Castañeda’s career trajectory blends horror with drama: post-Sabrina, she starred in El Pájaros (2020), a family thriller, earning Young Artist Award nods. Notable roles include Intemperie (2019), opposite Antonio Banderas, showcasing dramatic range. Awards: Best Young Actress at Sitges 2018, Premios Feroz nomination 2020.

Filmography spans: While at War (2019, as Franco’s daughter); The Realm (2018, supporting); TV: Elite (season 3, 2020); Wrong Side of the Tracks (2021-). Upcoming: Hija de la Luna (2024), fantasy lead. Balancing school and sets, she trains in classical ballet, crediting it for emotional depth. At 15, she embodies Spain’s new generation of versatile talents.

Bibliography

Bergeret, B. (2019) Luces en la Oscuridad: Mis Notas de Producción. Ediciones Sitges. Valladolid.

Calvo, M. (2020) Spanish Horror Cinema Since the Transition. Manchester University Press. Manchester.

Del Toro, G. and Bergeret, B. (2018) ‘Interview: Candles and Shadows’, Fantasia Festival Magazine, pp. 45-52.

Hawkins, J. (2021) ‘Rural Phantoms: Folklore in Modern Iberian Horror’, Journal of Spanish Cinema, 18(2), pp. 123-140.

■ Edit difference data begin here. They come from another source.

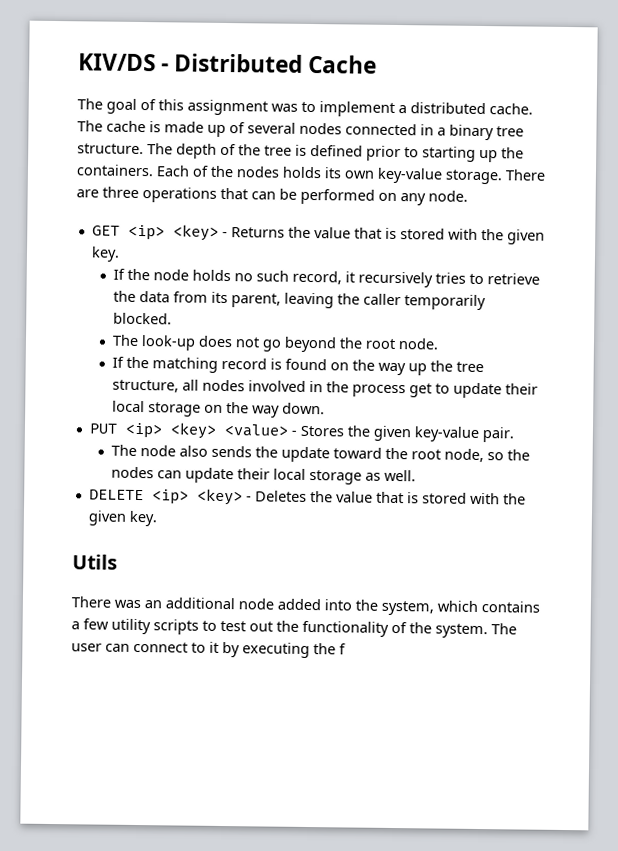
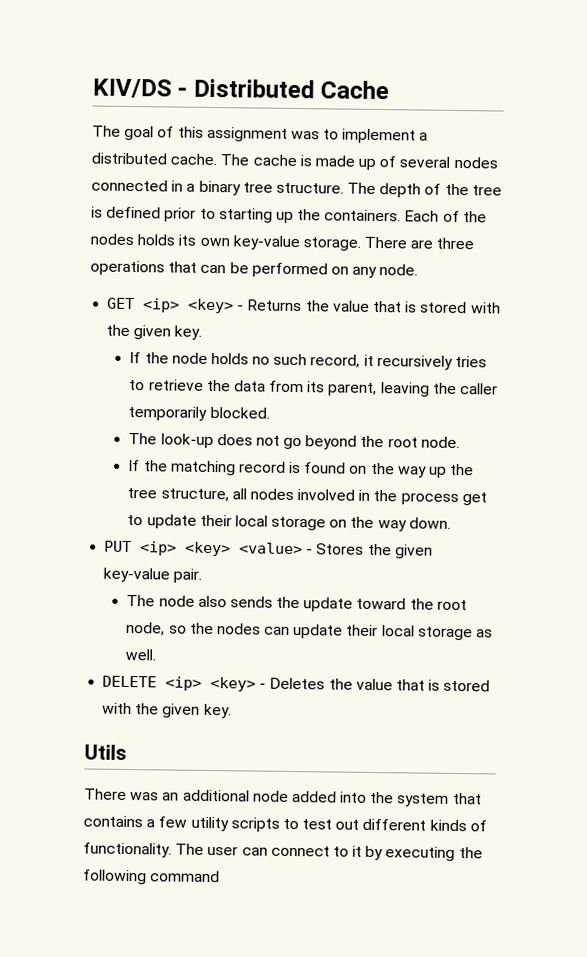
- There was an additional node added into the system, which contains a few utility scripts to test out the functionality of the system.
+ There was an additional node added into the system that contains a few utility scripts to test out different kinds of functionality.
- The user can connect to it by executing the f
+ The user can connect to it by executing the following command

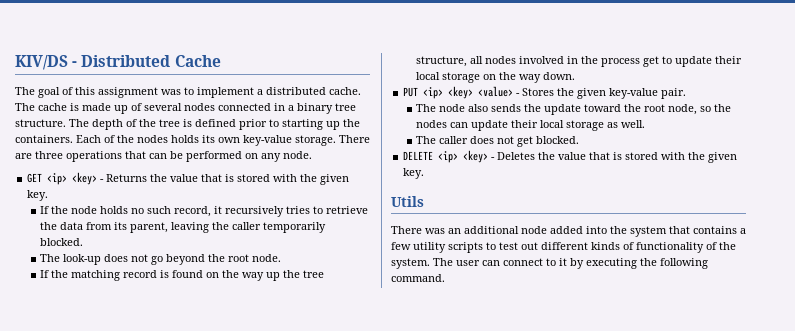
+ The caller does not get blocked.
- There was an additional node added into the system that contains a few utility scripts to test out different kinds of functionality.
+ There was an additional node added into the system that contains a few utility scripts to test out different kinds of functionality of the system.
- The user can connect to it by executing the following command
+ The user can connect to it by executing the following command.

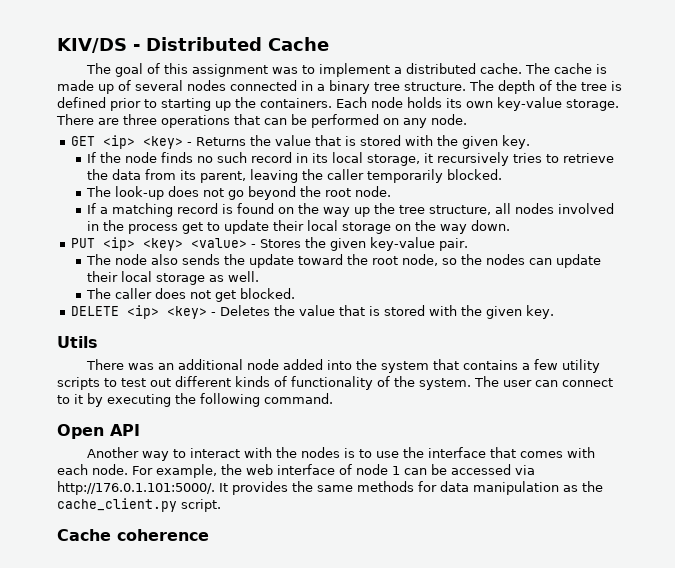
- Each of the nodes holds its own key-value storage.
+ Each node holds its own key-value storage.
- If the node holds no such record, it recursively tries to retrieve the data from its parent, leaving the caller temporarily blocked.
+ If the node finds no such record in its local storage, it recursively tries to retrieve the data from its parent, leaving the caller temporarily blocked.
- If the matching record is found on the way up the tree structure, all nodes involved in the process get to update their local storage on the way down.
+ If a matching record is found on the way up the tree structure, all nodes involved in the process get to update their local storage on the way down.
+ Open API
+ Another way to interact with the nodes is to use the interface that comes with each node. For example, the web interface of node 1 can be accessed via http://176.0.1.101:5000/. It provides the same methods for data manipulation as the cache_client.py script.
+ Cache coherence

Monterde, J. (2017) El Género de Terror en España. Cátedra. Madrid. Available at: https://www.catedra.com/libro/genero-de-terror-en-espana-9788437636782 (Accessed: 15 October 2024).

Sitges Film Festival Archives (2018) Catalogo 51: Sabrina Dossier. Diputació de Barcelona. Barcelona.

Smith, L. (2024) ‘Slow Horror in Contemporary Europe’, Sight & Sound, 34(7), pp. 22-27.